----- Data for analysis

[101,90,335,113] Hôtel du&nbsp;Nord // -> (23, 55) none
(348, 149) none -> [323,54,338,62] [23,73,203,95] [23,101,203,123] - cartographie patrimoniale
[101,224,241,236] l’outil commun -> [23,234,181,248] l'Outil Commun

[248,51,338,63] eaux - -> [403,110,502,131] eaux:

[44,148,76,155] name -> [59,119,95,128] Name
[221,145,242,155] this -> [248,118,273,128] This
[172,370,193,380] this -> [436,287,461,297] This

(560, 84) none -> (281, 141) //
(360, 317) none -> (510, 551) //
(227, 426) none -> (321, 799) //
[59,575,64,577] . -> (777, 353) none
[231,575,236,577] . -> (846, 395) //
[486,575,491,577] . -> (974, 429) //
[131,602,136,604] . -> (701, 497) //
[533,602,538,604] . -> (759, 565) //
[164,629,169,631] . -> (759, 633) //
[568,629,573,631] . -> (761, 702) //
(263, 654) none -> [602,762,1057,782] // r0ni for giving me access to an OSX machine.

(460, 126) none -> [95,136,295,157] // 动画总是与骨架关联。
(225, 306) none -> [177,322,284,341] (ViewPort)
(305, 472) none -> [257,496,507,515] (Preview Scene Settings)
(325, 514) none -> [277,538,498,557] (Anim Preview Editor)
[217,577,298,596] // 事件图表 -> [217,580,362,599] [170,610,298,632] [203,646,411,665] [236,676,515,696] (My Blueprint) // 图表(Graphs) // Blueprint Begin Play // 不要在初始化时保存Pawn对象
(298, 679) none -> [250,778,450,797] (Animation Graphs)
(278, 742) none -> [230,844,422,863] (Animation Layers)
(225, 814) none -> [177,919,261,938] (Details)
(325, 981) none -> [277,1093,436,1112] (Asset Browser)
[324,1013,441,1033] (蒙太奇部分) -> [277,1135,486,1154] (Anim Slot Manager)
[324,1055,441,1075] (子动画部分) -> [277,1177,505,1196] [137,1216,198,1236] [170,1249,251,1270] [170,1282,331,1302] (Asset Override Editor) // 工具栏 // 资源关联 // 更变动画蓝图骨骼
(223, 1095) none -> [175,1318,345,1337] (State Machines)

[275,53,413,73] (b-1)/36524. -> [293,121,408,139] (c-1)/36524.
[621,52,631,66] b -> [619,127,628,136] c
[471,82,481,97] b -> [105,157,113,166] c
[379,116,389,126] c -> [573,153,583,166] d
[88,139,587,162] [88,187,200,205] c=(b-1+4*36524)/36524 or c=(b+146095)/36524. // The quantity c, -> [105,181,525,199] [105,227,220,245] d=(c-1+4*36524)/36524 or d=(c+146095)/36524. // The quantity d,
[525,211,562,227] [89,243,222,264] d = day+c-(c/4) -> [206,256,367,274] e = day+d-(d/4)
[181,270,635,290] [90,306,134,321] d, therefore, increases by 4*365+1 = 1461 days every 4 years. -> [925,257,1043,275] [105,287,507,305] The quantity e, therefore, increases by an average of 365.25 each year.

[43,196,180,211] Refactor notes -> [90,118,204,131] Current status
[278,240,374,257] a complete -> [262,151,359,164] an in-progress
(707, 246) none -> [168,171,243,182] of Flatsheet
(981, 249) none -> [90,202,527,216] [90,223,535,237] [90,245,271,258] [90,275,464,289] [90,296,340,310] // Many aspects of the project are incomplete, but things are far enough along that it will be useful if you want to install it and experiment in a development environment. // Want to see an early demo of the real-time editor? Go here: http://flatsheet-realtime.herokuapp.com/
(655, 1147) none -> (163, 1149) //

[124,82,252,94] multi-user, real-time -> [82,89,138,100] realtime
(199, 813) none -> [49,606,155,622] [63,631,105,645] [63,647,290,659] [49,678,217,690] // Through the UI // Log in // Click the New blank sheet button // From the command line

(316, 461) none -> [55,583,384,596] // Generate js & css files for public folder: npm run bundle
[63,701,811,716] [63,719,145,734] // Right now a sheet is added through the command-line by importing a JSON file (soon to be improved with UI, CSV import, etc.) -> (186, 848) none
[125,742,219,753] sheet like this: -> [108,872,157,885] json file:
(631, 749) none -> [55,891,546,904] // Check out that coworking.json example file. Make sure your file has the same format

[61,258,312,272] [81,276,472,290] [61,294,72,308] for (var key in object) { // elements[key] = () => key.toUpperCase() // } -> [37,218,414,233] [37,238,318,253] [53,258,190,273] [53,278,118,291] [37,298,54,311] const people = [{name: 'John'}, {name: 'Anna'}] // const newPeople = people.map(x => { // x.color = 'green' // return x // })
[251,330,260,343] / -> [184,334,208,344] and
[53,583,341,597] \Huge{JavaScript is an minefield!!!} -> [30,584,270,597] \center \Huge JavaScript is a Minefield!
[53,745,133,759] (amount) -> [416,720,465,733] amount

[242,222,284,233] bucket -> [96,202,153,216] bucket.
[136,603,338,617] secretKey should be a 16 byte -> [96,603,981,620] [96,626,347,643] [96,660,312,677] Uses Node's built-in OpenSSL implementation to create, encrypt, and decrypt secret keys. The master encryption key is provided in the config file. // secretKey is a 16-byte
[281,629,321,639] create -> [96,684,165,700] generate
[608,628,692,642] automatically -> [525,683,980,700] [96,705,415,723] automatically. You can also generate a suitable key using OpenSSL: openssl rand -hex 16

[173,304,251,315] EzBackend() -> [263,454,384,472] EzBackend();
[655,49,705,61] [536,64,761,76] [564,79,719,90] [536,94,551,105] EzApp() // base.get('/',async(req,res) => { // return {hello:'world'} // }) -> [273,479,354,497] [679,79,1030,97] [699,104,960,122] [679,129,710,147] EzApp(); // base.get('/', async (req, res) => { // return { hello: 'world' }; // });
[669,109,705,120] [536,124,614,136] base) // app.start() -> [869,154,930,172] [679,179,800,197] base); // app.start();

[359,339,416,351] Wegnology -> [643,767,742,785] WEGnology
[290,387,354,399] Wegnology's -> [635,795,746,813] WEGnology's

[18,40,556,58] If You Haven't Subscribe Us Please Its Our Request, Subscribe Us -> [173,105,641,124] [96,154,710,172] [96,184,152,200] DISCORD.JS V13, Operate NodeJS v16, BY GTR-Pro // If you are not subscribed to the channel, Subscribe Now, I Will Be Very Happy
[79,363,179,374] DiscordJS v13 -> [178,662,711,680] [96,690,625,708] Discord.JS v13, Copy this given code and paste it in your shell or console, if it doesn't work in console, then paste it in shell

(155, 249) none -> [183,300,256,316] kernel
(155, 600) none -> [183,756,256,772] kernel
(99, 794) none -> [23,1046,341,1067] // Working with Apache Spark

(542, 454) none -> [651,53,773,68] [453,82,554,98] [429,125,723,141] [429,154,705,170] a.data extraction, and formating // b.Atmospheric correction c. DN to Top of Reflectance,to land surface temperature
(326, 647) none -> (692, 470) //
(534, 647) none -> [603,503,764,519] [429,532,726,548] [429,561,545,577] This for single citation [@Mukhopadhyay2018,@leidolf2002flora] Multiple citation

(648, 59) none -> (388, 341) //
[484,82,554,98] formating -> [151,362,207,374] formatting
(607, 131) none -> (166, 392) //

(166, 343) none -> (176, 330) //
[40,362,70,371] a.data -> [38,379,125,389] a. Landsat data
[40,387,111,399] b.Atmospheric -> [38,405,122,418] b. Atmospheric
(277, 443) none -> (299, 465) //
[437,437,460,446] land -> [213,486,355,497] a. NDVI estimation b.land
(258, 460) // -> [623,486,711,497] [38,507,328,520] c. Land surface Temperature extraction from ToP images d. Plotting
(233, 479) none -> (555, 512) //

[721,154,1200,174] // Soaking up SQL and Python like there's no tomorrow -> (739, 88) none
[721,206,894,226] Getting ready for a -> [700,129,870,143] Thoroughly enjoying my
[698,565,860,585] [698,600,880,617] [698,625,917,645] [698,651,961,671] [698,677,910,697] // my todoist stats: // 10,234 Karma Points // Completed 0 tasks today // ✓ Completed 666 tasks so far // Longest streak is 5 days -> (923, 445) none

----------

* Your goal *
The expected answer is an exact copy of the lines above, beginning at the line with "[173,304,251,315] EzBackend() ->" and ending at the line with "(166, 343) none -> (176, 330) //", with both ends in.

* Solution to the exercise *
[173,304,251,315] EzBackend() -> [263,454,384,472] EzBackend();
[655,49,705,61] [536,64,761,76] [564,79,719,90] [536,94,551,105] EzApp() // base.get('/',async(req,res) => { // return {hello:'world'} // }) -> [273,479,354,497] [679,79,1030,97] [699,104,960,122] [679,129,710,147] EzApp(); // base.get('/', async (req, res) => { // return { hello: 'world' }; // });
[669,109,705,120] [536,124,614,136] base) // app.start() -> [869,154,930,172] [679,179,800,197] base); // app.start();

[359,339,416,351] Wegnology -> [643,767,742,785] WEGnology
[290,387,354,399] Wegnology's -> [635,795,746,813] WEGnology's

[18,40,556,58] If You Haven't Subscribe Us Please Its Our Request, Subscribe Us -> [173,105,641,124] [96,154,710,172] [96,184,152,200] DISCORD.JS V13, Operate NodeJS v16, BY GTR-Pro // If you are not subscribed to the channel, Subscribe Now, I Will Be Very Happy
[79,363,179,374] DiscordJS v13 -> [178,662,711,680] [96,690,625,708] Discord.JS v13, Copy this given code and paste it in your shell or console, if it doesn't work in console, then paste it in shell

(155, 249) none -> [183,300,256,316] kernel
(155, 600) none -> [183,756,256,772] kernel
(99, 794) none -> [23,1046,341,1067] // Working with Apache Spark

(542, 454) none -> [651,53,773,68] [453,82,554,98] [429,125,723,141] [429,154,705,170] a.data extraction, and formating // b.Atmospheric correction c. DN to Top of Reflectance,to land surface temperature
(326, 647) none -> (692, 470) //
(534, 647) none -> [603,503,764,519] [429,532,726,548] [429,561,545,577] This for single citation [@Mukhopadhyay2018,@leidolf2002flora] Multiple citation

(648, 59) none -> (388, 341) //
[484,82,554,98] formating -> [151,362,207,374] formatting
(607, 131) none -> (166, 392) //

(166, 343) none -> (176, 330) //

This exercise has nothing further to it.